-- WHAT THE EXERCISE ASKS --
Under this line are the records; write out word for word the part that begins at the line containing "(478, 142) none" and ends at the line containing "[604,403,805,419] [631,425,1024,439] [631,446,960,460]", and no more.

-- PROVIDED DATA --
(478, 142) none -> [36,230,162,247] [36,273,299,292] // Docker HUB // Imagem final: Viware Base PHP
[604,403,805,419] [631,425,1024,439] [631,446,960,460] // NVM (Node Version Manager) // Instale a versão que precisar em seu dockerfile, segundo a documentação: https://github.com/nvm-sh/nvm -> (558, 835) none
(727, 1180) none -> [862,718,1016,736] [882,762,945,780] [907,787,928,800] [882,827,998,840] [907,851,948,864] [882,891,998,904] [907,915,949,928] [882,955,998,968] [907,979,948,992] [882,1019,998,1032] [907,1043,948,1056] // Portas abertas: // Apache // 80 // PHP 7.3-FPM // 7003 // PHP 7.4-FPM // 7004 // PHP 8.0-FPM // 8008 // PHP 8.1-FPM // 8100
...
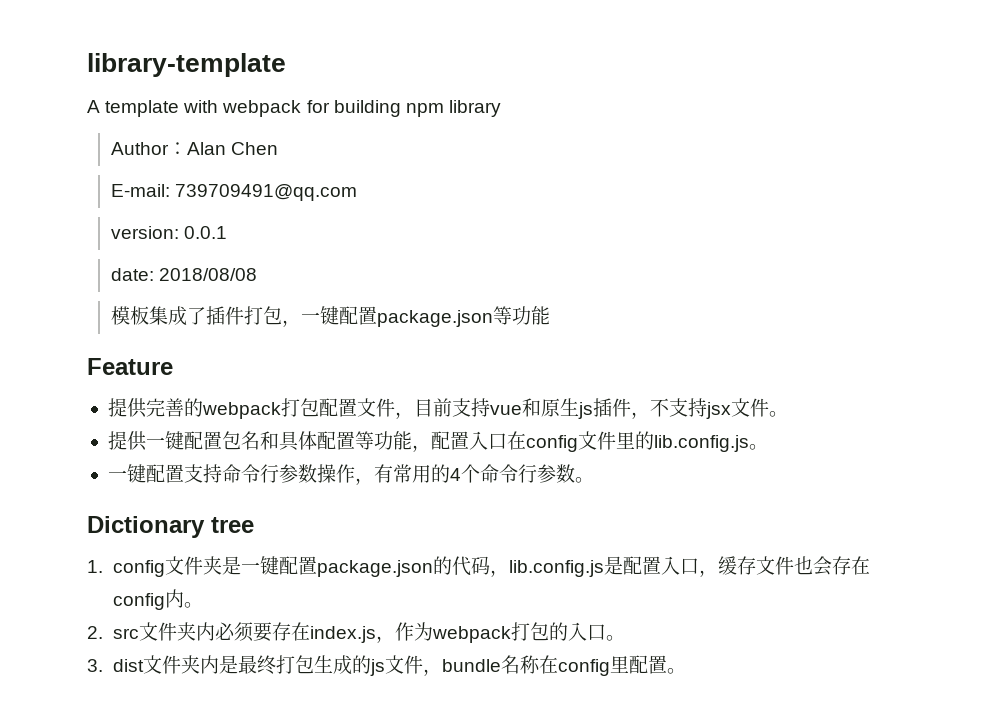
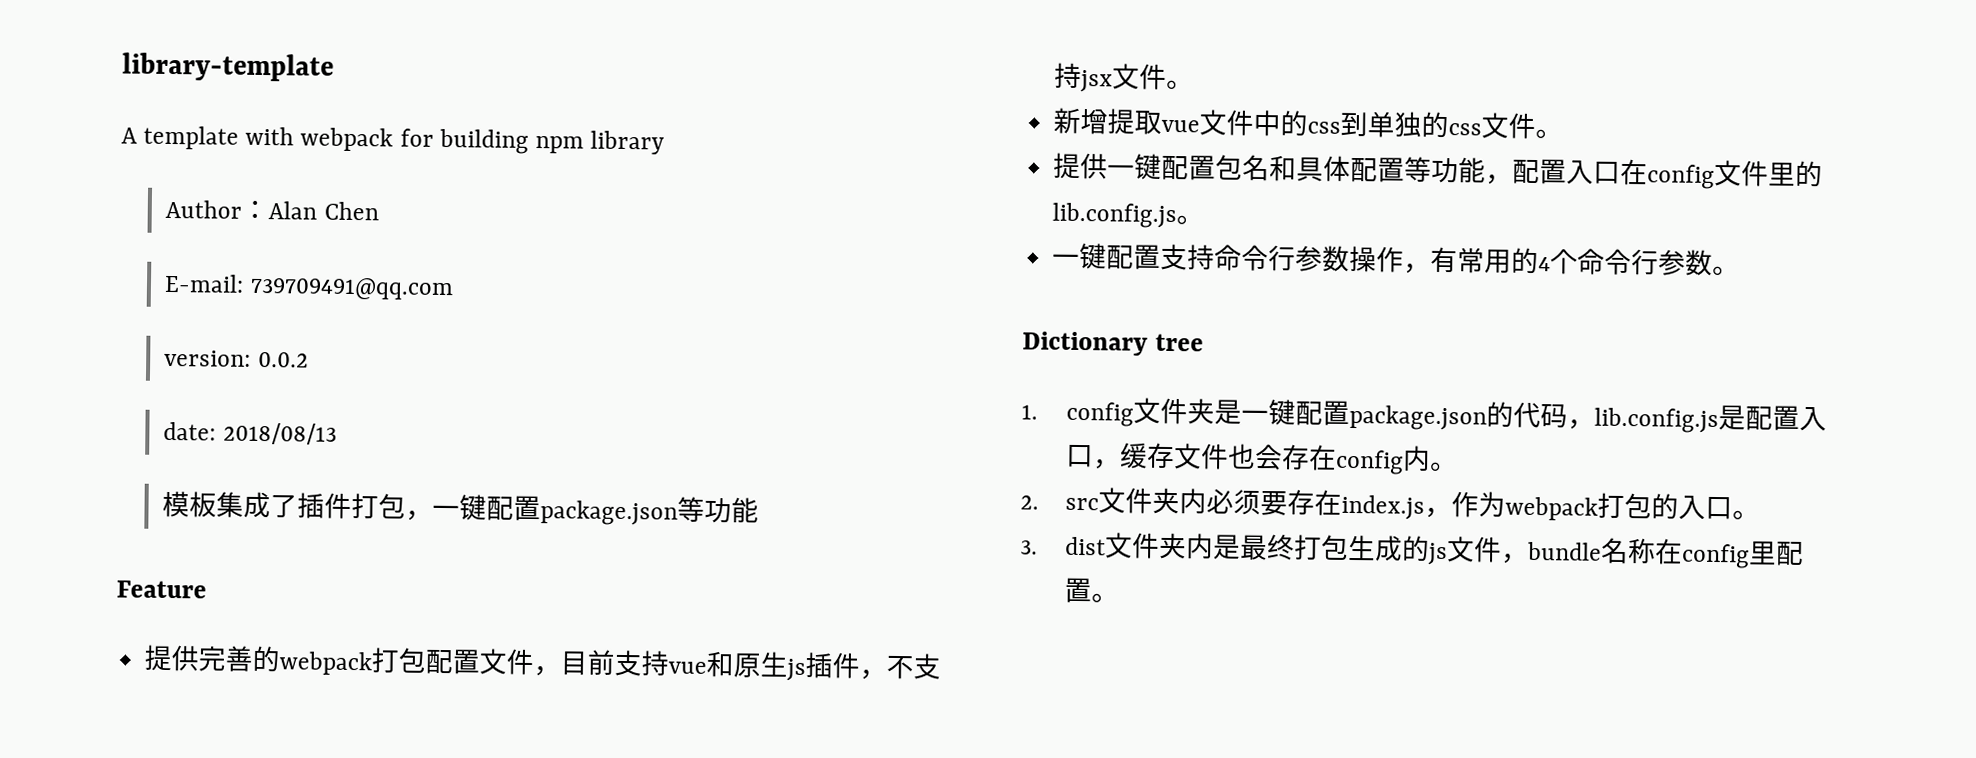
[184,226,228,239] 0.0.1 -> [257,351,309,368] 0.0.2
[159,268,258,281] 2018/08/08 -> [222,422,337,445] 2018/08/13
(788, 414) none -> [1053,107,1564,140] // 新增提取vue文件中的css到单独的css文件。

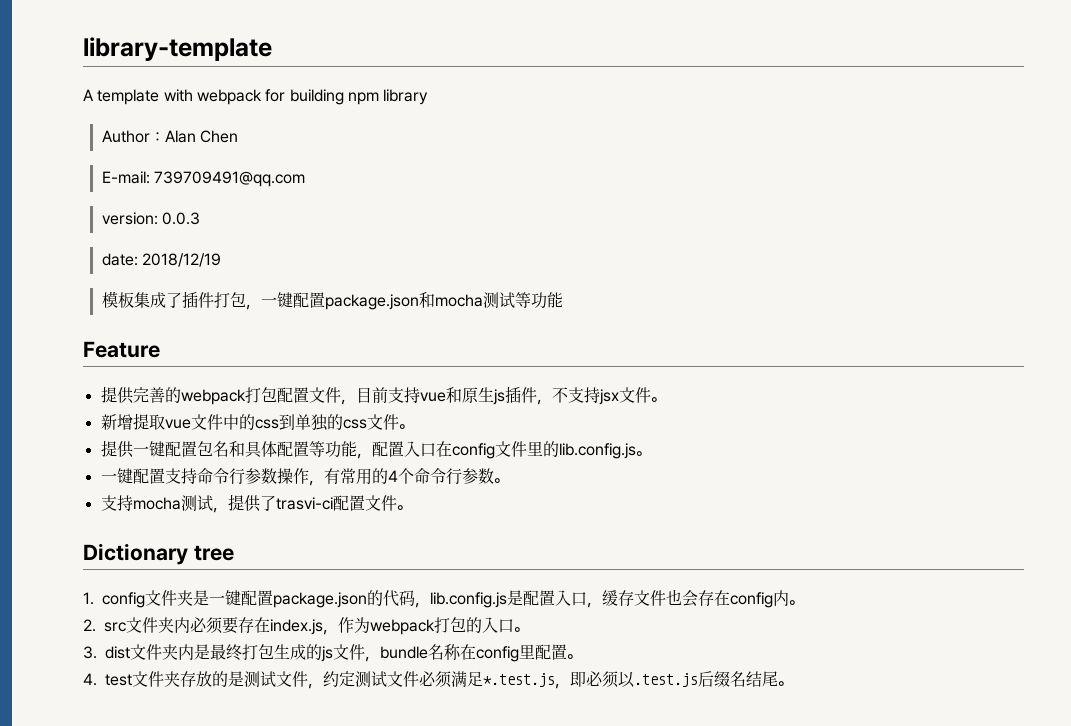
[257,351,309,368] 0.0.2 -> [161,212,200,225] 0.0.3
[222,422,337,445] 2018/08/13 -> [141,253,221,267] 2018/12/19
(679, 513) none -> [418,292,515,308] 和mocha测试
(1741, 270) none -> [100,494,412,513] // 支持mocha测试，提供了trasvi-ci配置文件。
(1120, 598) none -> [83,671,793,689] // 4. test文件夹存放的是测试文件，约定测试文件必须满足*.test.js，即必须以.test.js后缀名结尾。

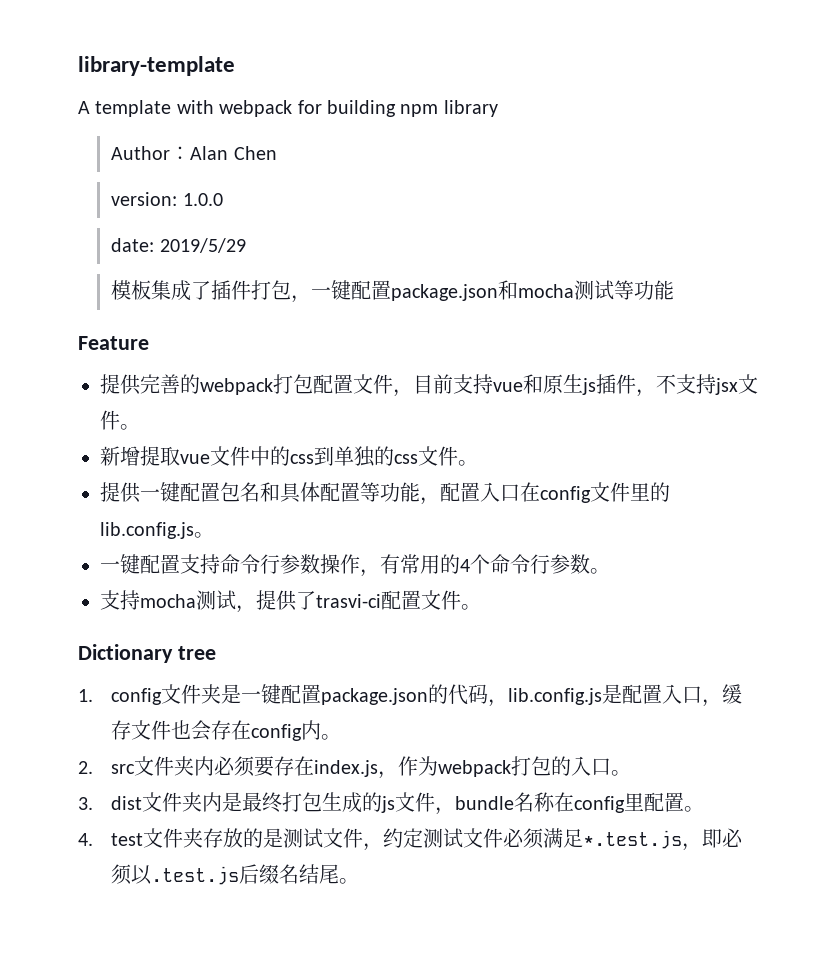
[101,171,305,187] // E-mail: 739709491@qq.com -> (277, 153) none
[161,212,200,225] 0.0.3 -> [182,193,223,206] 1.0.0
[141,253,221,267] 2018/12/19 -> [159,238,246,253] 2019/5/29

-- RESPONSE AREA --
(478, 142) none -> [36,230,162,247] [36,273,299,292] // Docker HUB // Imagem final: Viware Base PHP
[604,403,805,419] [631,425,1024,439] [631,446,960,460] // NVM (Node Version Manager) // Instale a versão que precisar em seu dockerfile, segundo a documentação: https://github.com/nvm-sh/nvm -> (558, 835) none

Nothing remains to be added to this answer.